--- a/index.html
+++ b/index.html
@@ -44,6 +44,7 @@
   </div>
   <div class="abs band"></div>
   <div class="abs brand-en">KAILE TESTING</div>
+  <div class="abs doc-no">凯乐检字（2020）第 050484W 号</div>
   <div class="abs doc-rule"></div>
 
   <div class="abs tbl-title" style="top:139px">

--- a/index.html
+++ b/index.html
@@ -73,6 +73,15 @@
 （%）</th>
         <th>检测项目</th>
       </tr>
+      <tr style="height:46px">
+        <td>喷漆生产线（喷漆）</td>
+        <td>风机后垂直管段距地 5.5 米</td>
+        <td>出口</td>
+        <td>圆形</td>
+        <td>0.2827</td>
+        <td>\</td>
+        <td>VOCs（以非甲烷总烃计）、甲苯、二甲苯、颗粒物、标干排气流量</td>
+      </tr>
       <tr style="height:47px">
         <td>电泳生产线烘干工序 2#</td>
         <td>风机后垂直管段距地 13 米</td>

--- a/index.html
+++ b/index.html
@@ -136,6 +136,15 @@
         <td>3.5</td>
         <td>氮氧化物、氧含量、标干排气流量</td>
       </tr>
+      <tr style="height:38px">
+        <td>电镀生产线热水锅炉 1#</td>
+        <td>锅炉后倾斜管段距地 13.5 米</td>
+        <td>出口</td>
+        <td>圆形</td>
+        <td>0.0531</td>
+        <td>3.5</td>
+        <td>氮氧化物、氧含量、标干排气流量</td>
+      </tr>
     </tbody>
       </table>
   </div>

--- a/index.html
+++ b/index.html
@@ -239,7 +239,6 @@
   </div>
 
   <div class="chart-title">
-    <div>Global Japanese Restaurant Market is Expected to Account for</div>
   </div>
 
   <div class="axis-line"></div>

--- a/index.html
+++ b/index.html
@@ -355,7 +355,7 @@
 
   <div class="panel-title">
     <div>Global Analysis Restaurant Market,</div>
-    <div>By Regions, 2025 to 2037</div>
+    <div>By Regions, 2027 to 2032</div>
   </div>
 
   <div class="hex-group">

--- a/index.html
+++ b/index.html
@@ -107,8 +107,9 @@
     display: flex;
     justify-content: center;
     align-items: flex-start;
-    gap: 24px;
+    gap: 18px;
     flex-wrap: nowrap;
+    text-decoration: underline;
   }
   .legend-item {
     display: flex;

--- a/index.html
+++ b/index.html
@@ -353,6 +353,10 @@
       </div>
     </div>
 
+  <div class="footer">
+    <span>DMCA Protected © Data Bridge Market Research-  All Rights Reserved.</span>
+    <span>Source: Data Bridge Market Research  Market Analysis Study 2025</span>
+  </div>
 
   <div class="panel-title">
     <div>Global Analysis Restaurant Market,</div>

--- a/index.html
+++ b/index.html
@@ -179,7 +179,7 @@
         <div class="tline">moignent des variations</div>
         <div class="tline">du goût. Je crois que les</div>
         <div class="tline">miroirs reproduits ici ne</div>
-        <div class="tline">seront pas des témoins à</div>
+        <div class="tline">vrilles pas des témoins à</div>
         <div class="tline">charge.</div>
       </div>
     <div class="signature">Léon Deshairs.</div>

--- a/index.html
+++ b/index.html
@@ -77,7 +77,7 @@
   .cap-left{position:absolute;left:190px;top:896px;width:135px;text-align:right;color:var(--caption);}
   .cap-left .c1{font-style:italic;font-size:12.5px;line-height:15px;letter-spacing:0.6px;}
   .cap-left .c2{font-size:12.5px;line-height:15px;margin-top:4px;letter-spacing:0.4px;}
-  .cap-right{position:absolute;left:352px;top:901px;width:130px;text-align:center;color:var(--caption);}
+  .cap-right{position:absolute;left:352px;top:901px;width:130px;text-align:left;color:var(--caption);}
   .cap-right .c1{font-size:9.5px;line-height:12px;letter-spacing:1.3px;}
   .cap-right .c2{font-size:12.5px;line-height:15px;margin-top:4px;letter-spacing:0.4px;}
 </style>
◆ ◆ ◆ ◆
What lines above hold the word "Regions"? Pull each one out.

-    <div>By Regions, 2025 to 2037</div>
+    <div>By Regions, 2027 to 2032</div>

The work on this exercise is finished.